# Saved data entries
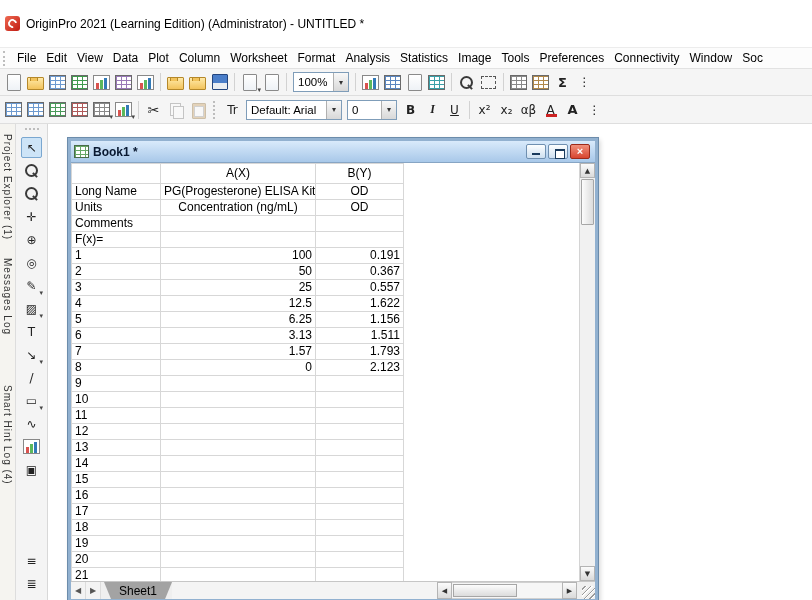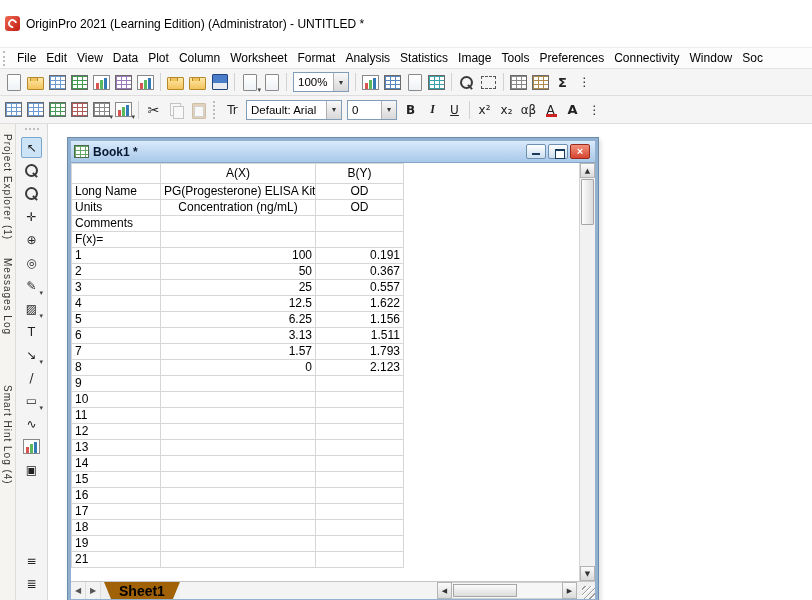--- a/index.html
+++ b/index.html
@@ -89,21 +89,21 @@
   .ctr{text-align:center;}
   .num{text-align:right;margin-top:8px;}
   
   .vscroll{position:absolute;top:0;right:0;bottom:0;width:16px;background:#f1f1f1;border-left:1px solid #d4d4d4;display:flex;flex-direction:column;}
   .sbtn{flex:0 0 15px;height:15px;background:linear-gradient(#fbfbfb,#dadada);border:1px solid #b4b4b4;display:flex;align-items:center;justify-content:center;font-size:7px;color:#333;font-family:"DejaVu Sans",sans-serif;}
   .sbtn.bottom{margin-top:auto;}
   .vthumb{height:46px;margin:1px;background:linear-gradient(90deg,#fcfcfc,#dcdcdc);border:1px solid #a6a6a6;border-radius:1px;}
   
   .book-tabbar{position:absolute;left:0;right:0;bottom:0;height:18px;background:#efefef;border-top:1px solid #c6c6c6;display:flex;align-items:stretch;overflow:hidden;}
   .tnav{flex:0 0 15px;display:flex;align-items:center;justify-content:center;font-size:8px;color:#555;background:#f3f3f3;border-right:1px solid #dcdcdc;font-family:"DejaVu Sans",sans-serif;}
-  .sheettab{flex:0 0 auto;margin-left:3px;padding:0 15px;display:flex;align-items:center;font-weight:bold;font-size:14px;background:#a16207;clip-path:polygon(0 0,100% 0,calc(100% - 7px) 100%,7px 100%);filter:drop-shadow(0 0 1px #8a8a8a);}
+  .sheettab{flex:0 0 auto;margin-left:3px;padding:0 15px;display:flex;align-items:center;font-weight:normal;font-size:12px;background:#a3a3a3;clip-path:polygon(0 0,100% 0,calc(100% - 7px) 100%,7px 100%);filter:drop-shadow(0 0 1px #8a8a8a);}
   .tabfill{flex:1;background:#f4f4f4;}
   .hscroll{flex:0 0 140px;display:flex;align-items:stretch;}
   .hbtn{flex:0 0 15px;display:flex;align-items:center;justify-content:center;font-size:7px;color:#333;background:linear-gradient(#fbfbfb,#dadada);border:1px solid #b4b4b4;font-family:"DejaVu Sans",sans-serif;}
   .htrack{flex:1;background:#f6f6f6;border:1px solid #d0d0d0;border-left:none;border-right:none;position:relative;}
   .hthumb{position:absolute;left:1px;top:1px;bottom:1px;width:64px;background:linear-gradient(#fcfcfc,#dcdcdc);border:1px solid #a6a6a6;}
   .corner{flex:0 0 18px;background:#efefef;}
   .resize-grip{position:absolute;right:0;bottom:0;width:13px;height:13px;background:repeating-linear-gradient(135deg,#efefef 0 2px,#9a9a9a 2px 3px,#ffffff 3px 4px);}
 </style>
 </head>
 <body>
@@ -396,20 +396,26 @@
                     <td class="num" data-name="cell-b"></td>
                     <td class="filler" data-name="row-filler"></td>
                   </tr>
                   <tr data-name="data-row">
                     <td class="rowhead" data-name="row-number">19</td>
                     <td class="num" data-name="cell-a"></td>
                     <td class="num" data-name="cell-b"></td>
                     <td class="filler" data-name="row-filler"></td>
                   </tr>
                   <tr data-name="data-row">
+                    <td class="rowhead" data-name="row-number">20</td>
+                    <td class="num" data-name="cell-a"></td>
+                    <td class="num" data-name="cell-b"></td>
+                    <td class="filler" data-name="row-filler"></td>
+                  </tr>
+                  <tr data-name="data-row">
                     <td class="rowhead" data-name="row-number">21</td>
                     <td class="num" data-name="cell-a"></td>
                     <td class="num" data-name="cell-b"></td>
                     <td class="filler" data-name="row-filler"></td>
                   </tr>
                 </tbody>
             </table>
           </div>
           <div class="vscroll" data-name="vertical-scrollbar">
             <span class="sbtn" data-name="scroll-up-icon">▲</span>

# The problem
Since the pictures don't belong in the copy, copy only the rest of the entries above exactly.

# Result for this task
--- a/index.html
+++ b/index.html
@@ -89,21 +89,21 @@
   .ctr{text-align:center;}
   .num{text-align:right;margin-top:8px;}
   
   .vscroll{position:absolute;top:0;right:0;bottom:0;width:16px;background:#f1f1f1;border-left:1px solid #d4d4d4;display:flex;flex-direction:column;}
   .sbtn{flex:0 0 15px;height:15px;background:linear-gradient(#fbfbfb,#dadada);border:1px solid #b4b4b4;display:flex;align-items:center;justify-content:center;font-size:7px;color:#333;font-family:"DejaVu Sans",sans-serif;}
   .sbtn.bottom{margin-top:auto;}
   .vthumb{height:46px;margin:1px;background:linear-gradient(90deg,#fcfcfc,#dcdcdc);border:1px solid #a6a6a6;border-radius:1px;}
   
   .book-tabbar{position:absolute;left:0;right:0;bottom:0;height:18px;background:#efefef;border-top:1px solid #c6c6c6;display:flex;align-items:stretch;overflow:hidden;}
   .tnav{flex:0 0 15px;display:flex;align-items:center;justify-content:center;font-size:8px;color:#555;background:#f3f3f3;border-right:1px solid #dcdcdc;font-family:"DejaVu Sans",sans-serif;}
-  .sheettab{flex:0 0 auto;margin-left:3px;padding:0 15px;display:flex;align-items:center;font-weight:bold;font-size:14px;background:#a16207;clip-path:polygon(0 0,100% 0,calc(100% - 7px) 100%,7px 100%);filter:drop-shadow(0 0 1px #8a8a8a);}
+  .sheettab{flex:0 0 auto;margin-left:3px;padding:0 15px;display:flex;align-items:center;font-weight:normal;font-size:12px;background:#a3a3a3;clip-path:polygon(0 0,100% 0,calc(100% - 7px) 100%,7px 100%);filter:drop-shadow(0 0 1px #8a8a8a);}
   .tabfill{flex:1;background:#f4f4f4;}
   .hscroll{flex:0 0 140px;display:flex;align-items:stretch;}
   .hbtn{flex:0 0 15px;display:flex;align-items:center;justify-content:center;font-size:7px;color:#333;background:linear-gradient(#fbfbfb,#dadada);border:1px solid #b4b4b4;font-family:"DejaVu Sans",sans-serif;}
   .htrack{flex:1;background:#f6f6f6;border:1px solid #d0d0d0;border-left:none;border-right:none;position:relative;}
   .hthumb{position:absolute;left:1px;top:1px;bottom:1px;width:64px;background:linear-gradient(#fcfcfc,#dcdcdc);border:1px solid #a6a6a6;}
   .corner{flex:0 0 18px;background:#efefef;}
   .resize-grip{position:absolute;right:0;bottom:0;width:13px;height:13px;background:repeating-linear-gradient(135deg,#efefef 0 2px,#9a9a9a 2px 3px,#ffffff 3px 4px);}
 </style>
 </head>
 <body>
@@ -396,20 +396,26 @@
                     <td class="num" data-name="cell-b"></td>
                     <td class="filler" data-name="row-filler"></td>
                   </tr>
                   <tr data-name="data-row">
                     <td class="rowhead" data-name="row-number">19</td>
                     <td class="num" data-name="cell-a"></td>
                     <td class="num" data-name="cell-b"></td>
                     <td class="filler" data-name="row-filler"></td>
                   </tr>
                   <tr data-name="data-row">
+                    <td class="rowhead" data-name="row-number">20</td>
+                    <td class="num" data-name="cell-a"></td>
+                    <td class="num" data-name="cell-b"></td>
+                    <td class="filler" data-name="row-filler"></td>
+                  </tr>
+                  <tr data-name="data-row">
                     <td class="rowhead" data-name="row-number">21</td>
                     <td class="num" data-name="cell-a"></td>
                     <td class="num" data-name="cell-b"></td>
                     <td class="filler" data-name="row-filler"></td>
                   </tr>
                 </tbody>
             </table>
           </div>
           <div class="vscroll" data-name="vertical-scrollbar">
             <span class="sbtn" data-name="scroll-up-icon">▲</span>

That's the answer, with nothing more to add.